Ich begrüße auch die neue Technische Universität in Oberösterreich. Das ist sehr gut. Umso attraktiver unser Universitätsstandort wird, umso mehr junge Menschen werden hierbleiben. Wir sind Industrieland Nummer eins. Das ist eine Stärke, von der alle anderen Wirtschaftsbereiche profitieren. Wir müssen schauen, dass wir die Wertschöpfung erhalten. Es muss gelingen, die ökologische Transformation so zu gestalten, dass die Betriebe erhalten werden. Hier müssen wir zusammenhelfen. das ist mit der Sozialpartnerschaft möglich. Wir haben ein korrektes Arbeitsklima und eine korrekte Zusammenarbeit. Damit es allen in Oberösterreich gut geht. Es hilft nichts, wenn es nur der Wirtschaft gut geht, und die Arbeitnehmer haben nichts davon.

Die Europäische Zentralbank (EZB) will beginnen, die Zinsen zu erhöhen. Sie macht das sehr vorsichtig, manche meinen, zu vorsichtig, um im Kampf gegen die Inflation erfolgreich zu sein. Für alle, die verschuldet sind, ist das keine gute Nachricht.

Ich bin dagegen, dass die EZB den Zinssatz erhöht. Die Inflationsursache liegt in der Preisspekulation. Es wäre viel wichtiger, hier einzugreifen. Die EU haben den Staaten Maßnahmen zur Inflationsbekämpfung empfohlen. Unsere Bundesregierung setzt hier keine Maßnahmen, teilweise aus finanztechnischen und teilweise aus ideologischen Gründen. Andere Länder sind hier weiter, indem sie zum Beispiel Preisobergrenzen festlegen. Bei denen fällt der Eingriff in Märkte viel stärker aus, die nicht funktionieren. Das ist desselbe Europa mit demselben Zinssatz und derselben EZB. Da hilft uns der Zinssatz nicht. Es braucht die richtige Medizin für die richtige Krankheit. Mit der Erhöhung der Zinsen erhöhen sich auch die Kosten, die für die Umsetzung der ökologischen und sozial gerechten Transformation notwendig sind.

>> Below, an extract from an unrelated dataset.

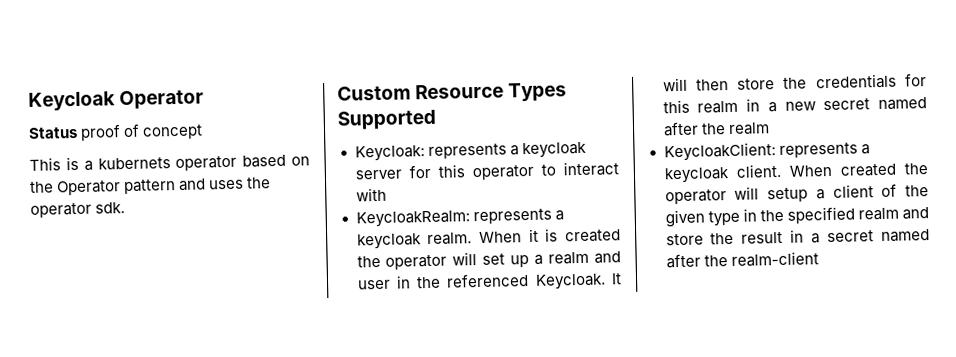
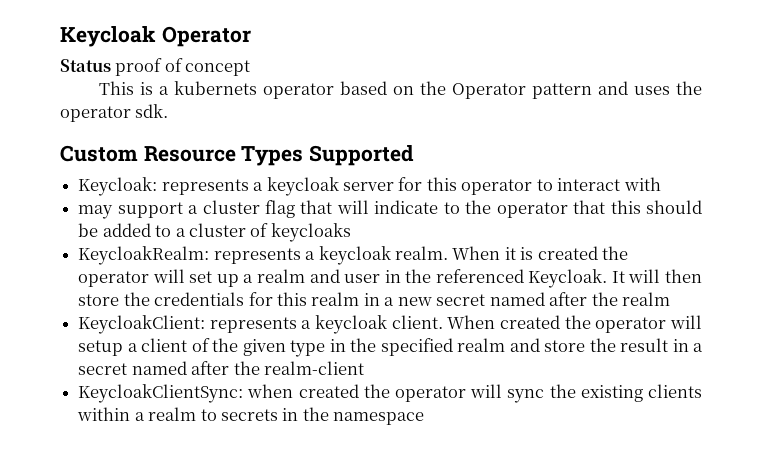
(387, 194) none -> [78,200,703,219] [78,223,351,242] // may support a cluster flag that will indicate to the operator that this should be added to a cluster of keycloaks
(819, 259) none -> [78,384,702,403] [77,407,425,425] // KeycloakClientSync: when created the operator will sync the existing clients within a realm to secrets in the namespace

Durch die Pandemie hat sich Homeoffice etabliert. Besteht hier nicht die Gefahr, dass die Arbeitnehmer mehr und länger arbeiten?

Es gibt negative und positive Seiten des Homeoffice. Es sind viele Berufsgruppen vom Homeoffice ausgeschlossen: Arbeiter, Produktion, Handel, etc. Unsere Mitglieder sagen, sie würden gern ein bis zwei Tage im Homeoffice sein. Mehr nicht. Homeoffice funktioniert nur dort, wo die sozialen Beziehungen im Betrieb funktionieren. Viele unserer Mitglieder geben an, dass sie zu Hause nicht die notwendigen Büroinfrastruktur haben. Und dass es mit Kindern im Homeoffice schwierig ist. Ein Faktor ist auch die Größe der Wohnung. In den Betrieben haben wir das mit der Arbeitsevaluierung gut im Griff gehabt. Viele finden sich zu Hause in Arbeitssituationen wieder, die wir ihnen im Betrieb nicht zubilligen würden. Zu Hause darf nicht kontrolliert werden. Bei der Entgrenzung der Arbeitszeit haben wir dasselbe Problem im Betrieb wie zu Hause. Der eine ist schneller, der andere langsamer. Die Gefahr der Entgrenzung ist gegeben, es sind hier die Betriebsrätinnen und Betriebsräte gefragt, eine funktionierende Homeofficevereinbarung zu schaffen.